Art the Destroyer

THIS PRESS RELEASE CAME IN THE MORNING MAIL. It is a shining example of academic/museum culture. An initial cue to the tenor of things is the windy title of John Russell’s untitled painting. [Scroll down.]

If you see only two glowing suns, not three as announced, do not fret. The third will show up sooner or later in another replicate. It is an inkjet print—quite a huge one—on polyester. Russel exhibited the identical central image in a group show at the Royal Academy, London, in 2008.
buy prelone online https://www.mobleymd.com/wp-content/languages/new/prelone.html no prescription

Back then, it appeared as Ocean Pose (Pink), a digital print on vinyl. That one measured 3 x 8 meters with no suns at all. Be patient. Another sun will come soon enough. God bless print technology.

More to the point of this post is the language, the announced purpose of the exhibition, not the illustration. It is the straight-faced mumbo-jumbo of it that has larger cultural significance.

As the blurb says, “statements of fact are not enough.” This is especially true when one has no facts to convey. When there is nothing to state, only an aura to be generated.

The good people at DeVos do not specify which “accepted notions” are to be “put in crisis.” No matter. What counts is the heady suggestion of Transformative Subversion of Everything. It is the same dreary urge to upend the status quo without having to define the nature of the status quo or the character of its replacement. [The very term status quo carries the whiff of an aura even while it is applied to complex sets of circumstances.] Our classroom revolutionaries come to us straight from the Mad Hatters’s tea party. They race around the table shouting “Clean cup! Clean cup” before anyone has a chance to see what, if anything, is inside the one they have.

A little homework on some of the artists listed—a quick Google does the trick—and you see that Walter Benjamin’s wrecking ball is still swinging.

Herewith, my morning’s mail:

John Russell, Untitled (Abstraction of Labour/Time Enternal Recurrence/Monad) 2010

THE DEVOS MUSEUM PRESENTS A UNICORN BASKING IN THE LIGHT OF THREE GLOWING SUNS

October 8 – November 14, 2010

Opening Reception:
October 8, 6-8pm

The DeVos Art Museum
Northern Michigan University
1401 Presque Isle Ave.
Marquette, MI 49855

http://www.nmu.edu/devos

The DeVos Art Museum presents A Unicorn Basking in the Light of Three Glowing Suns, an exhibition that presents artists and artworks that navigate the intersections where bureaucratic information and fantasy define each other. Science fiction and other forms of speculative entertainment often posit a future or parallel world where nature, science and culture function according to different laws. Of course, in order for the audience to understand the nuances, differences and allusions to their own world, common tropes, structures and objects are required to recognize what is not of this world. The borders need to be readily legible in order for accepted notions to be placed in crisis.
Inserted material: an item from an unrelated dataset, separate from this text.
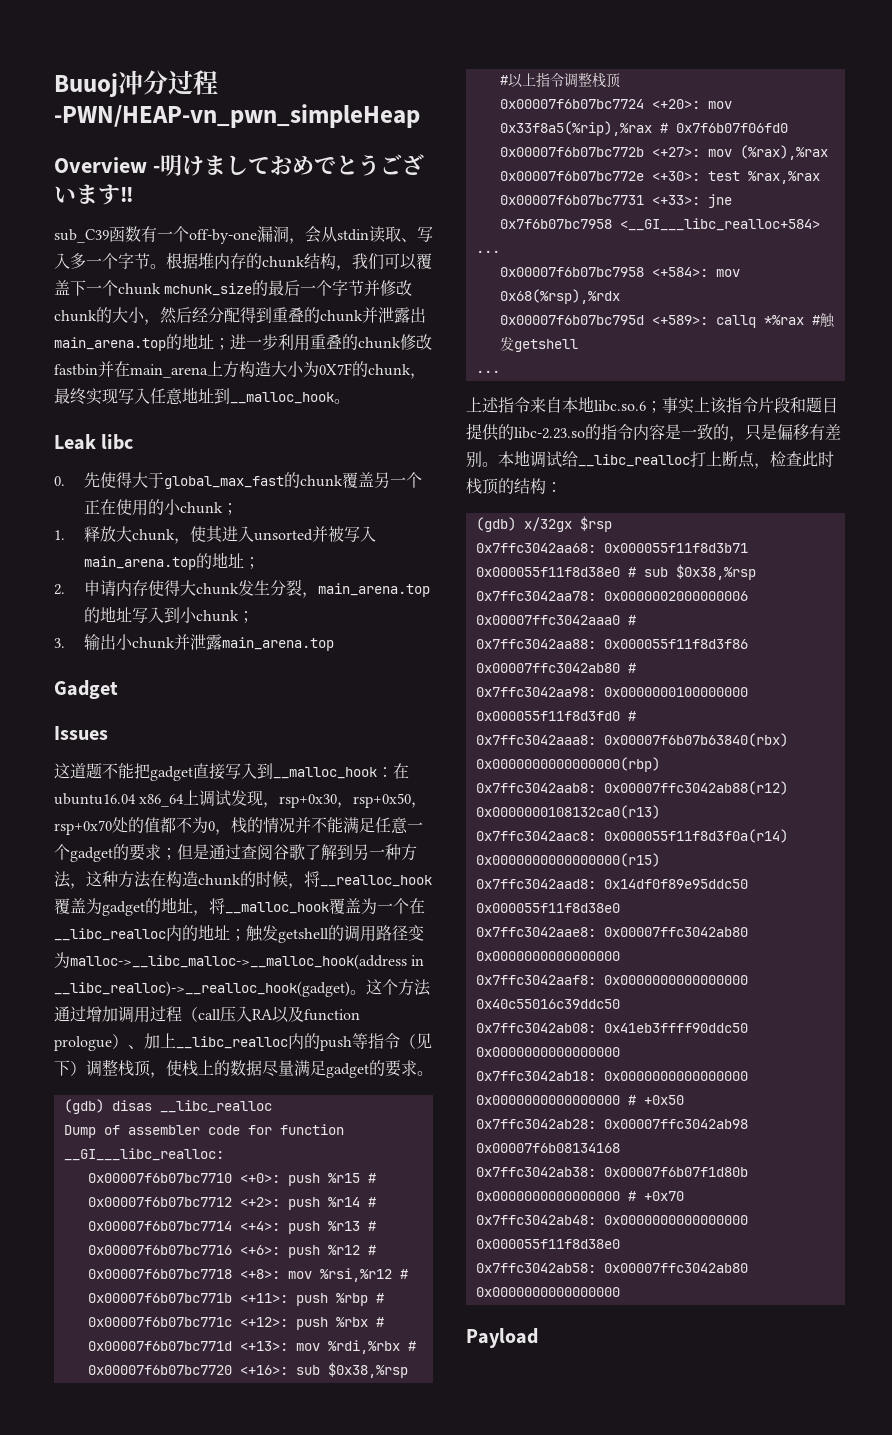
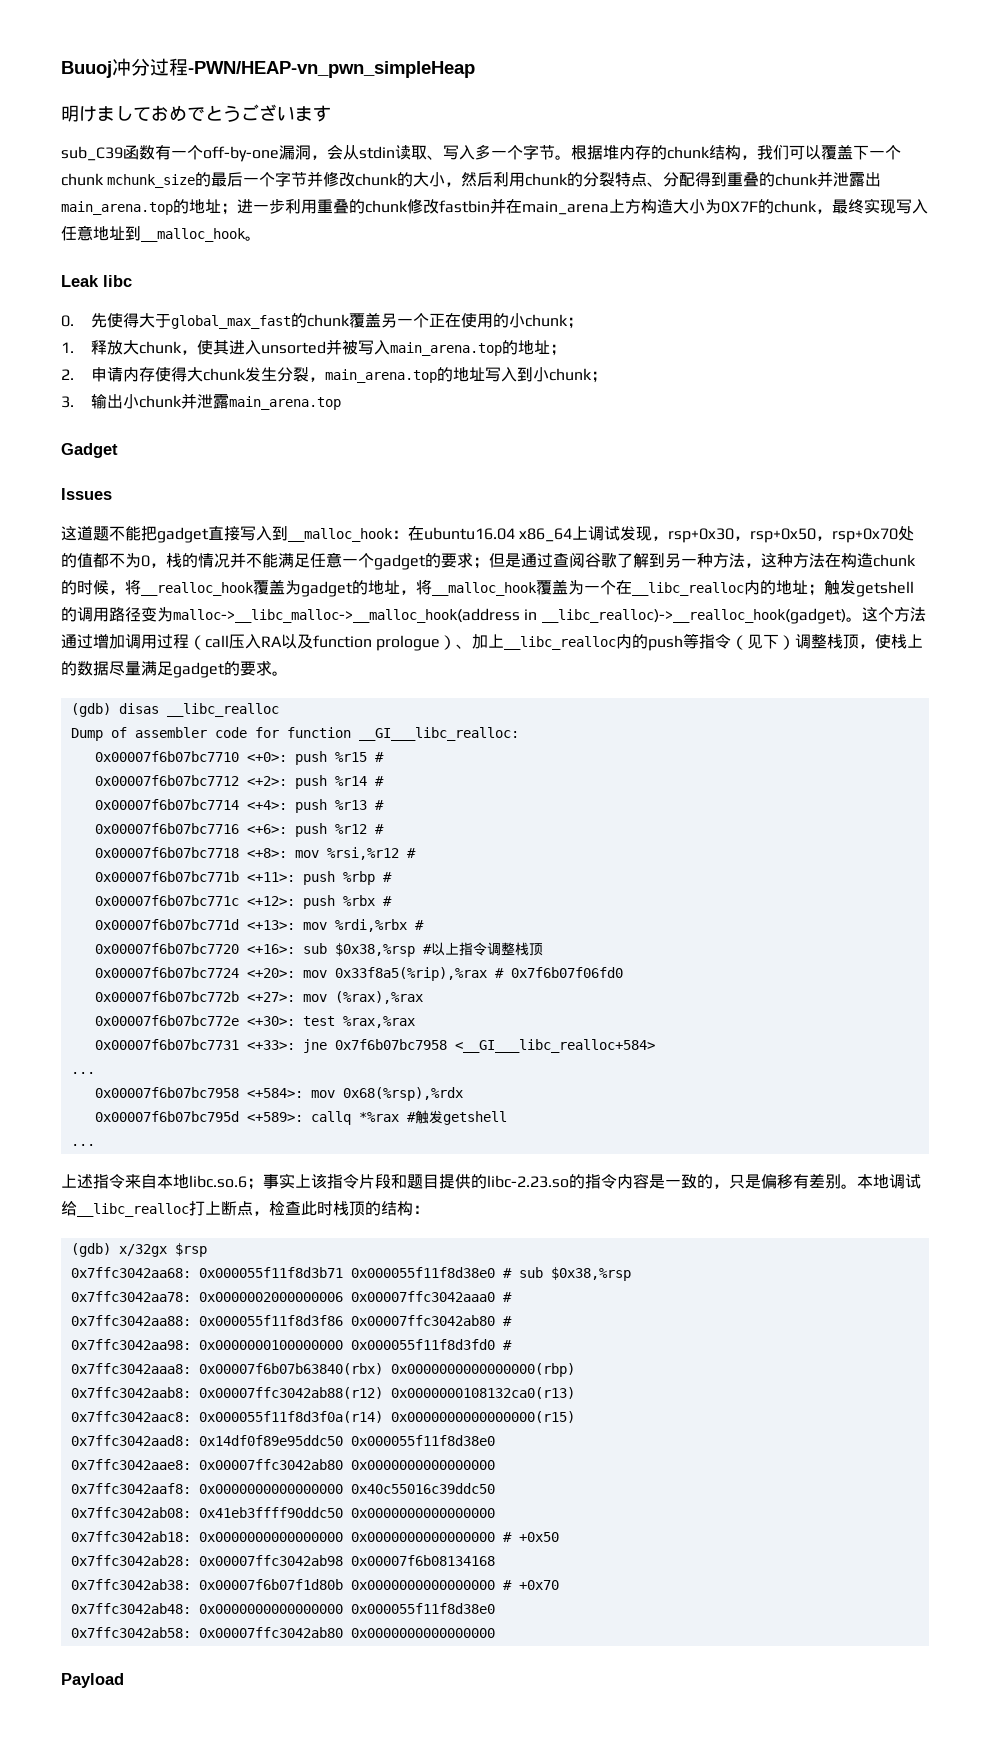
- Overview -明けましておめでとうございます‼
+ 明けましておめでとうございます
- 根据堆内存的chunk结构，我们可以覆盖下一个chunk mchunk_size的最后一个字节并修改chunk的大小，然后经分配得到重叠的chunk并泄露出main_arena.top的地址；进一步利用重叠的chunk修改fastbin并在main_arena上方构造大小为0X7F的chunk，最终实现写入任意地址到__malloc_hook。
+ 根据堆内存的chunk结构，我们可以覆盖下一个chunk mchunk_size的最后一个字节并修改chunk的大小，然后利用chunk的分裂特点、分配得到重叠的chunk并泄露出main_arena.top的地址；进一步利用重叠的chunk修改fastbin并在main_arena上方构造大小为0X7F的chunk，最终实现写入任意地址到__malloc_hook。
The clarity of information is often ridiculously humbled whenever new findings reveal the limitations of classification and the orderliness of fact is found too be more permeable than the press would have us believe.
buy zovirax online https://www.mobleymd.com/wp-content/languages/new/zovirax.html no prescription

And as anyone with a passing knowledge of science fiction, or really almost any genre, can attest often the road to otherworldly will be bogged down by the endless repletion of detail, factoids, technical minutiae and busywork. The artists or groups featured have each in their own way let it be known that statements of fact are not enough, and that fantasy never escapes the boundaries of what we can imagine.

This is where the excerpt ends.